**ABOUT THIS EXERCISE**:
Could you copy the records below exactly, leaving out any pictures?

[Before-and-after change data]
-*-
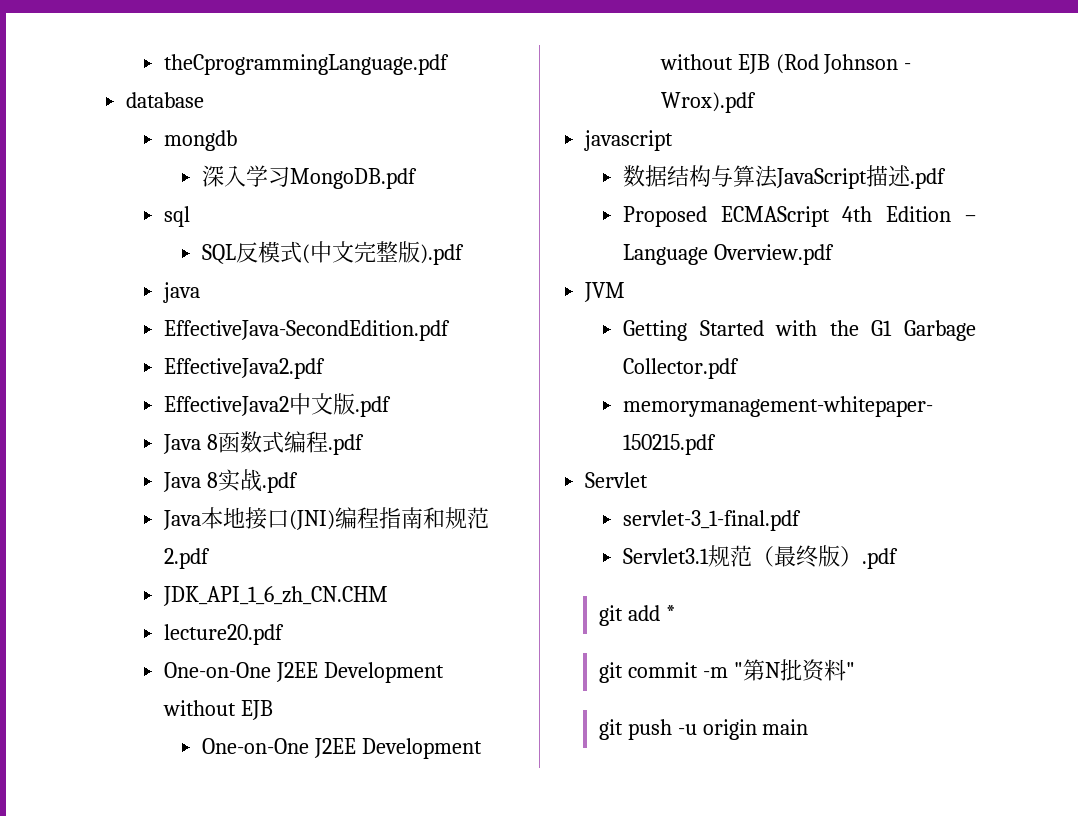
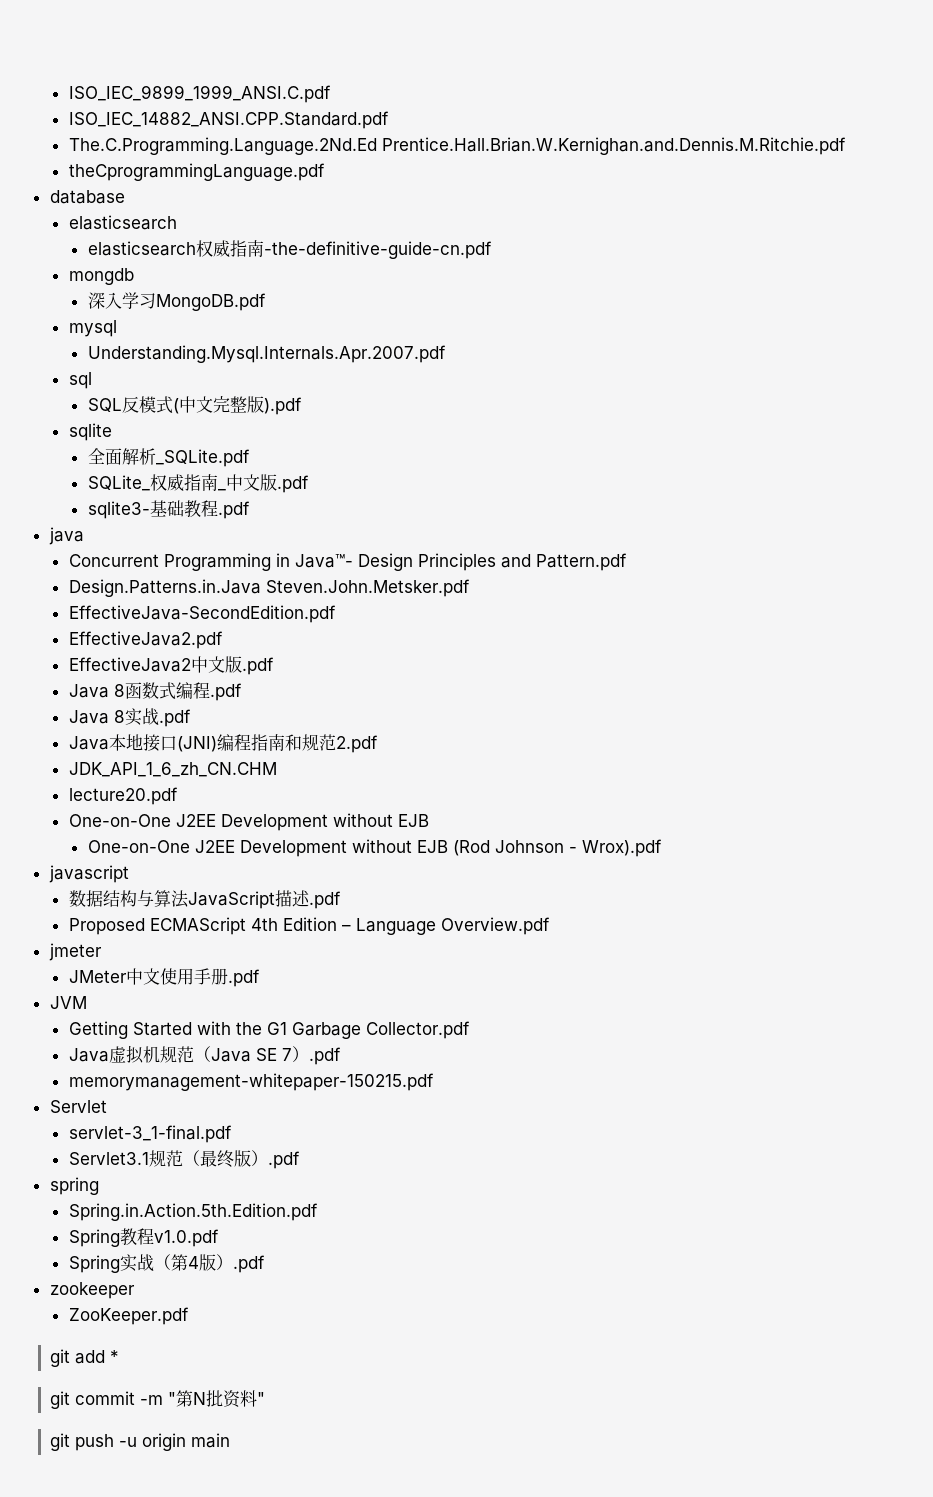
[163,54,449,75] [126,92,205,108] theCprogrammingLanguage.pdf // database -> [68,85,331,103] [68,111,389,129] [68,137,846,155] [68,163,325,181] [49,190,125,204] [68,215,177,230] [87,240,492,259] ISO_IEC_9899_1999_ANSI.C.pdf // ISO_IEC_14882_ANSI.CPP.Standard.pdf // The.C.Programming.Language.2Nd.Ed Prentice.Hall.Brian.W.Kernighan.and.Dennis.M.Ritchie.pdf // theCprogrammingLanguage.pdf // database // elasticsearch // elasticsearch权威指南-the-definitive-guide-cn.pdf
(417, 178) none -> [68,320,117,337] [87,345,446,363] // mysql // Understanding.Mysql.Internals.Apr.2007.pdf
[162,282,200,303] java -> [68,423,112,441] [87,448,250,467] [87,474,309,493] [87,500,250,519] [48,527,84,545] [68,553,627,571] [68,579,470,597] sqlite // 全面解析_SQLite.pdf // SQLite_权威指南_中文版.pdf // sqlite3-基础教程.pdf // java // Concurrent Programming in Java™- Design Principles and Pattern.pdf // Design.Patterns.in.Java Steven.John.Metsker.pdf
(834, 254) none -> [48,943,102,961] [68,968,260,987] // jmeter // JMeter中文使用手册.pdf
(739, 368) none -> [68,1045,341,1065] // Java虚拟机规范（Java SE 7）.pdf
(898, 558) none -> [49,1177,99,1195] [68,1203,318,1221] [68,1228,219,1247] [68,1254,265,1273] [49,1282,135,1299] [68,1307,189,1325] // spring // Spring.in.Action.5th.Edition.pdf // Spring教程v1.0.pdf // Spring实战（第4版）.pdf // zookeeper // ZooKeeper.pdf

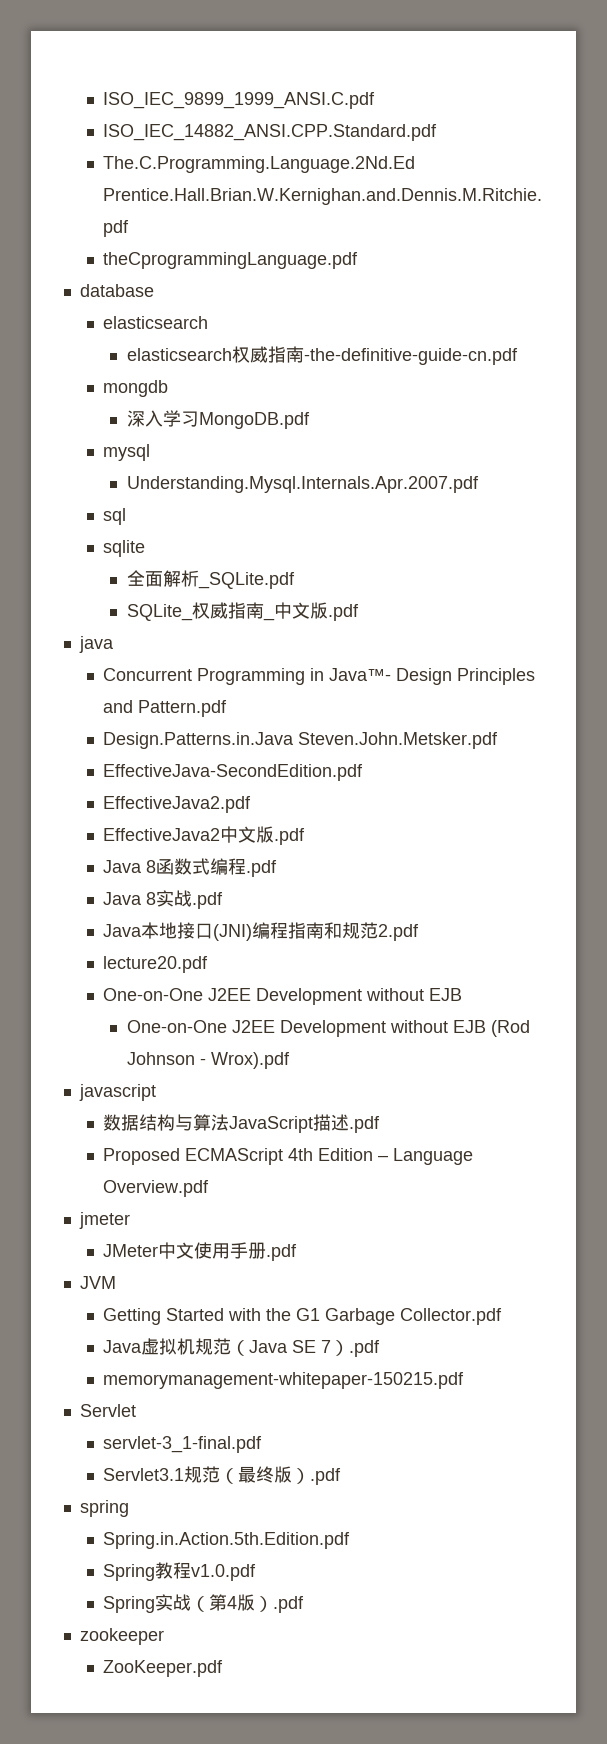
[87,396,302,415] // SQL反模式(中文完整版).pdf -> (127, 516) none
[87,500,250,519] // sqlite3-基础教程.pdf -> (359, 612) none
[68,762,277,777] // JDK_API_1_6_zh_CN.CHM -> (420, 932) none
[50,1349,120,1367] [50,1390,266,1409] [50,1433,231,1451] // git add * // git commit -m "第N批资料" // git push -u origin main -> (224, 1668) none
-*-
**PROBLEM SOLUTION**:
[163,54,449,75] [126,92,205,108] theCprogrammingLanguage.pdf // database -> [68,85,331,103] [68,111,389,129] [68,137,846,155] [68,163,325,181] [49,190,125,204] [68,215,177,230] [87,240,492,259] ISO_IEC_9899_1999_ANSI.C.pdf // ISO_IEC_14882_ANSI.CPP.Standard.pdf // The.C.Programming.Language.2Nd.Ed Prentice.Hall.Brian.W.Kernighan.and.Dennis.M.Ritchie.pdf // theCprogrammingLanguage.pdf // database // elasticsearch // elasticsearch权威指南-the-definitive-guide-cn.pdf
(417, 178) none -> [68,320,117,337] [87,345,446,363] // mysql // Understanding.Mysql.Internals.Apr.2007.pdf
[162,282,200,303] java -> [68,423,112,441] [87,448,250,467] [87,474,309,493] [87,500,250,519] [48,527,84,545] [68,553,627,571] [68,579,470,597] sqlite // 全面解析_SQLite.pdf // SQLite_权威指南_中文版.pdf // sqlite3-基础教程.pdf // java // Concurrent Programming in Java™- Design Principles and Pattern.pdf // Design.Patterns.in.Java Steven.John.Metsker.pdf
(834, 254) none -> [48,943,102,961] [68,968,260,987] // jmeter // JMeter中文使用手册.pdf
(739, 368) none -> [68,1045,341,1065] // Java虚拟机规范（Java SE 7）.pdf
(898, 558) none -> [49,1177,99,1195] [68,1203,318,1221] [68,1228,219,1247] [68,1254,265,1273] [49,1282,135,1299] [68,1307,189,1325] // spring // Spring.in.Action.5th.Edition.pdf // Spring教程v1.0.pdf // Spring实战（第4版）.pdf // zookeeper // ZooKeeper.pdf

[87,396,302,415] // SQL反模式(中文完整版).pdf -> (127, 516) none
[87,500,250,519] // sqlite3-基础教程.pdf -> (359, 612) none
[68,762,277,777] // JDK_API_1_6_zh_CN.CHM -> (420, 932) none
[50,1349,120,1367] [50,1390,266,1409] [50,1433,231,1451] // git add * // git commit -m "第N批资料" // git push -u origin main -> (224, 1668) none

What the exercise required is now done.